Skip to Content
LightRateConceptsLocal Token Buckets

Local Token Buckets

Local token buckets are a client-side optimization that reduces API calls and improves performance while maintaining rate limiting behavior.

How Local Buckets Work

Instead of making an HTTP API call to the LightRate server for every request, SDK clients maintain a local cache of tokens that can be consumed immediately.

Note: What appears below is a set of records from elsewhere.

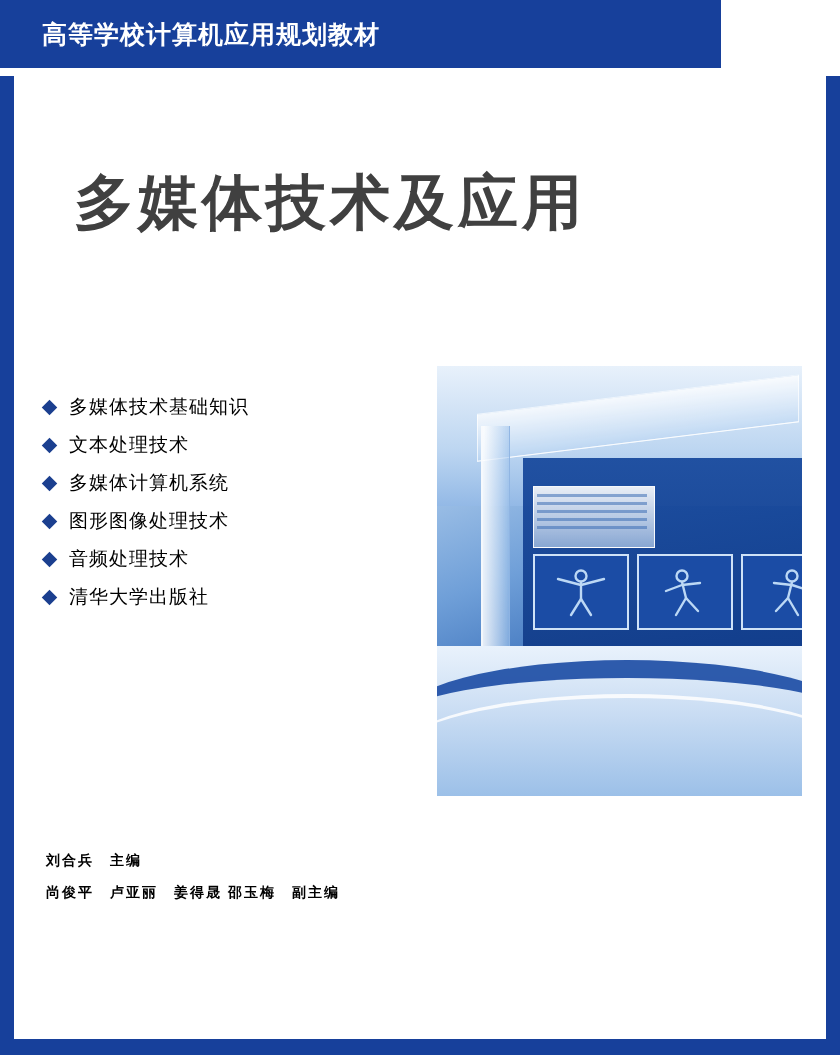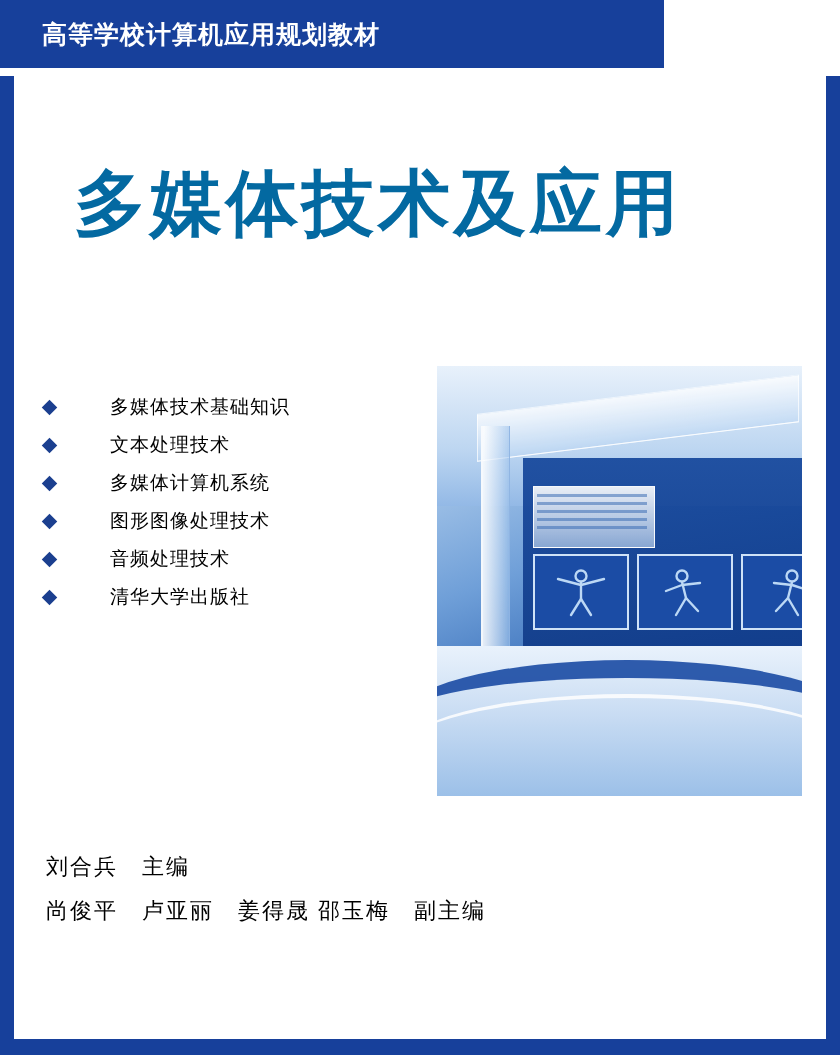--- a/index.html
+++ b/index.html
@@ -15,21 +15,21 @@
     width: 840px;
     height: 1055px;
     background: #ffffff;
     overflow: hidden;
   }
   
   .banner {
     position: absolute;
     left: 0;
     top: 0;
-    width: 664px;
+    width: 721px;
     height: 68px;
     background: #17409b;
   }
   .banner-text {
     position: absolute;
     left: 42px;
     top: 18px;
     font-size: 25px;
     font-weight: bold;
     color: #ffffff;
@@ -59,24 +59,24 @@
     bottom: 0;
     width: 840px;
     height: 16px;
     background: #17409b;
   }
   
   .title {
     position: absolute;
     left: 74px;
     top: 163px;
-    font-size: 72px;
+    font-size: 60px;
     line-height: 80px;
     font-weight: bold;
-    color: #0369a1;
+    color: #404040;
     letter-spacing: 4px;
     white-space: nowrap;
     text-align: right;
   }
   
   .bullets {
     position: absolute;
     left: 44px;
     top: 388px;
     width: 360px;
@@ -92,21 +92,20 @@
     background: #1b3f8f;
     transform: rotate(45deg);
     margin-right: 14px;
     flex: 0 0 auto;
   }
   .bullet-label {
     font-size: 19px;
     color: #000000;
     letter-spacing: 1px;
     white-space: nowrap;
-    margin-left: 41px;
   }
   
   .art {
     position: absolute;
     left: 437px;
     top: 366px;
     width: 365px;
     height: 430px;
     background:
       linear-gradient(160deg, #cfe0f4 0%, #a9c8ea 18%, #6f9fd8 42%, #2f66b4 68%, #17409b 100%);
@@ -198,22 +197,22 @@
     top: 50%;
     transform: translate(-50%, -50%);
   }
   
   .authors {
     position: absolute;
     left: 46px;
     top: 852px;
   }
   .authors-line {
-    font-size: 22px;
-    font-weight: normal;
+    font-size: 14px;
+    font-weight: bold;
     color: #000000;
     letter-spacing: 2px;
     margin-bottom: 14px;
     white-space: nowrap;
   }
   .publisher {
     position: absolute;
     right: 38px;
     top: 940px;
     font-size: 25px;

SDK clients only create local token buckets after matching a request to a given rule. It does not create local buckets for application-level default token buckets. Create rules in your applications to match any endpoints that would benefit from local buckets.

The Flow

  1. First Request: Client has no local tokens

    • Makes HTTP API call to LightRate server
    • Server returns multiple tokens (e.g., 10 tokens)
    • Client stores tokens in local bucket
    • Consumes 1 token for the current request
  2. Subsequent Requests: Client has local tokens

    • Consumes 1 token from local bucket (no API call!)
    • Request completes immediately
    • Continues until local bucket is empty
  3. Bucket Empty: No local tokens remaining

    • Makes HTTP API call to refill
    • Process repeats

Visual Example

Request 1: [Local: 0] → API Call → [Local: 10] → Consume 1 → [Local: 9] ✓ (API call) Request 2: [Local: 9] → Consume 1 → [Local: 8] ✓ (no API call) Request 3: [Local: 8] → Consume 1 → [Local: 7] ✓ (no API call) ... Request 10: [Local: 1] → Consume 1 → [Local: 0] ✓ (no API call) Request 11: [Local: 0] → API Call → [Local: 10] → Consume 1 → [Local: 9] ✓ (API call)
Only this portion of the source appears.